A TDS food sample is composed of \(w_{i}\) g of food \({i}\) with \({i}\) = 1…k, wi represents the PooledAmount in TDS food sample compositions table. Then, the concentration of a TDS food sample may be represented as:

\[c_{TDS}= \sum_{i=1}^k (w_{i} \cdot c_{i}) /\sum_{i=1}^k w_{i}\]

with variance:

\[\mathit{var(c_{TDS})} = \sum_{i=1}^k (w_{i} \cdot \mathit{var(c_{i} )} )/\sum_{i=1}^k w_{i}\]

and \(\mathit{var(c_{i})}\) is the variance of concentrations \(c_{i}\) of food \(i\) with portion sample size \(w_{i}\).

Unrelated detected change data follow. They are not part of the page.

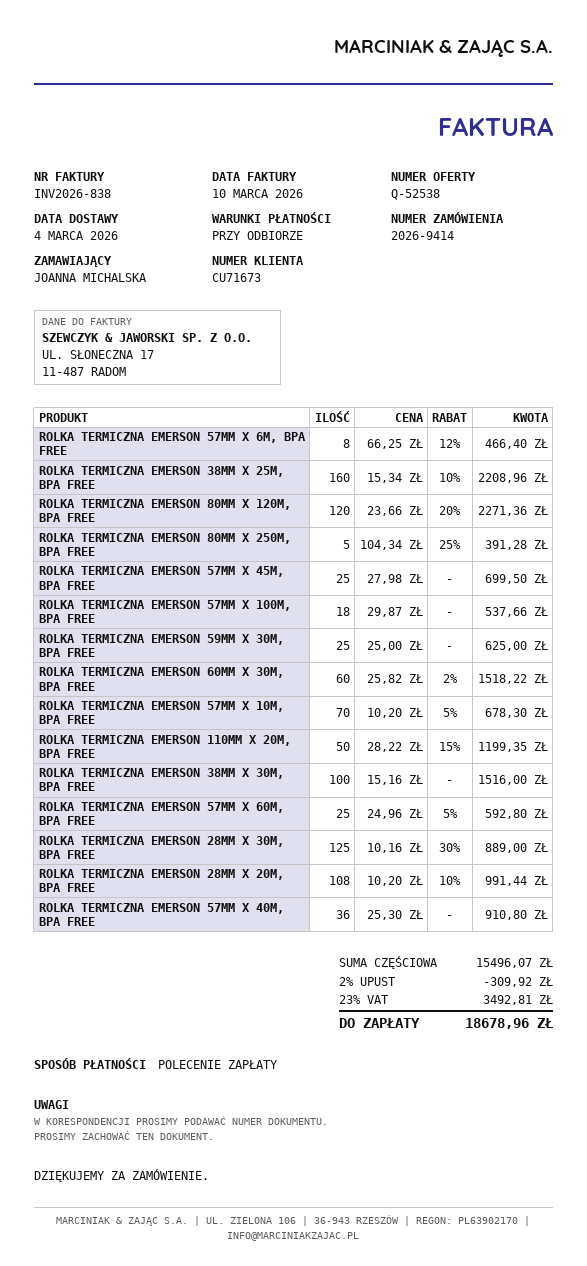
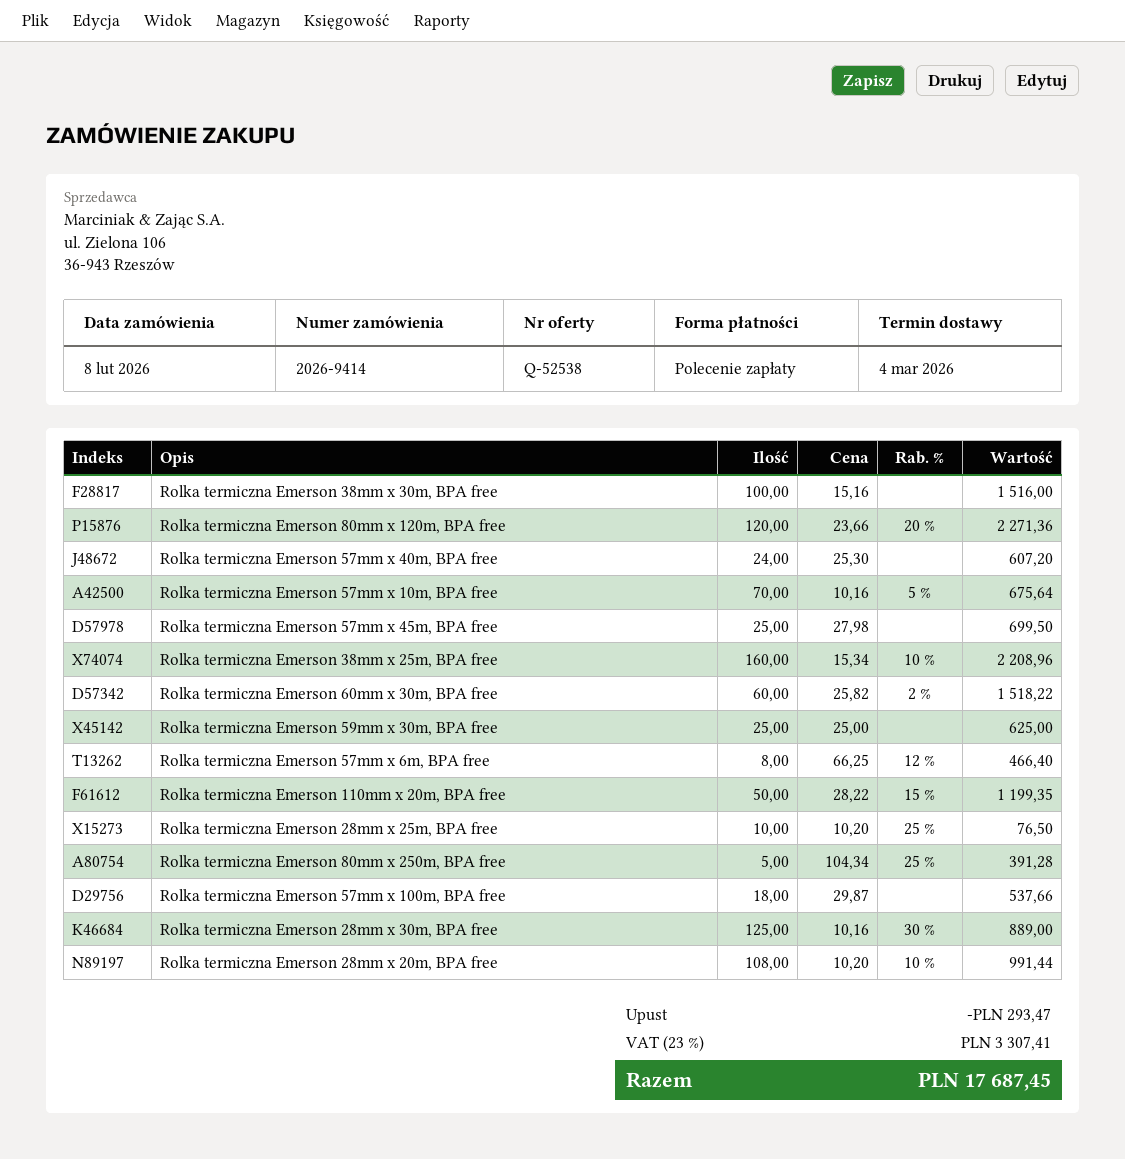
ROLKA TERMICZNA EMERSON 57MM X 10M, BPA FREE: 70 x 10.20 - 5% = 678.30 -> 70 x 10.16 - 5% = 675.64
ROLKA TERMICZNA EMERSON 57MM X 60M, BPA FREE: 25 x 24.96 - 5% = 592.80 -> none
ROLKA TERMICZNA EMERSON 57MM X 40M, BPA FREE: 36 x 25.30 = 910.80 -> 24 x 25.30 = 607.20
Rolka termiczna Emerson 28mm x 25m, BPA free: none -> 10 x 10.20 - 25% = 76.50
discount: 309.92 -> 293.47
tax: 23% = 3492.81 -> 23% = 3307.41
total: 18678.96 -> 17687.45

It is expected that increasing the number of units in a composite sample will have a reverse effect on the variation between concentrations. Suppose TDS food FruitMix is composed of 2 x 200 = 400 g apple. The expected variation between portion sizes of 400 g will be larger than between portion sizes of 2400 g:

\[\mathit{var(c_{i})} = \mathit{var(c_{mi})} \cdot w_{mi} /w_{i}\]

The variance of the monitoring samples are corrected as follows, calculate:

  1. \(\mathit{var(c_{mi})} = \log (CV_{mi}^2 + 1)\)

  2. \(\mathit{var(c_{i})} = \mathit{var(c_{mi})} \cdot w_{mi} /w_{i}\)

  3. \(CV_{i} = \sqrt{\exp (\mathit{var}(c + i) - 1 )}\)

Scenario analysis

The outcome of a MCRA risk assessment may be that some foods dominate the right upper tail of the exposure distribution. A scenario analysis answers the question to what extent the risk of foods with a high exposure would have been diminished by an intervention or by taking any precautions. To be able to do so, some information is needed about the variability of the concentration distribution of the raw agricultural commodities that make up the TDS food sample. These distributions may be characterised by a mean and a dispersion factor, the standard deviation or, preferably, a percentile point e.g. p95. Monitoring samples may be used for this purpose. In addition, for each subsample food an upper concentration limit is needed. This value is interpreted as the concentration that is considered a high risk. The decision to intervene or not is based on the comparison between this upper limit and p95.

  • For p95 ≤ limit, most concentration values are below the value that is considered as a potential risk, so there is no urgency to take any precautions.

  • When the opposite is true, i.c. p95 > limit, there may be an argument to intervene for this specific food.

In MCRA, limits and p95’s are supplied in the concentration distributions table. In the MCRA interface, a scenario analysis is checked (optionally) and in the scroll down menu only foods are shown with p95 > limit. Selected foods enter the risk assessment with a reduced concentration value:

\[c_{TDS} / \mathit{reductionfactor},\]

where \(c_{TDS}\) is the concentration value of the TDS food with reductionfactor = p95 / limit.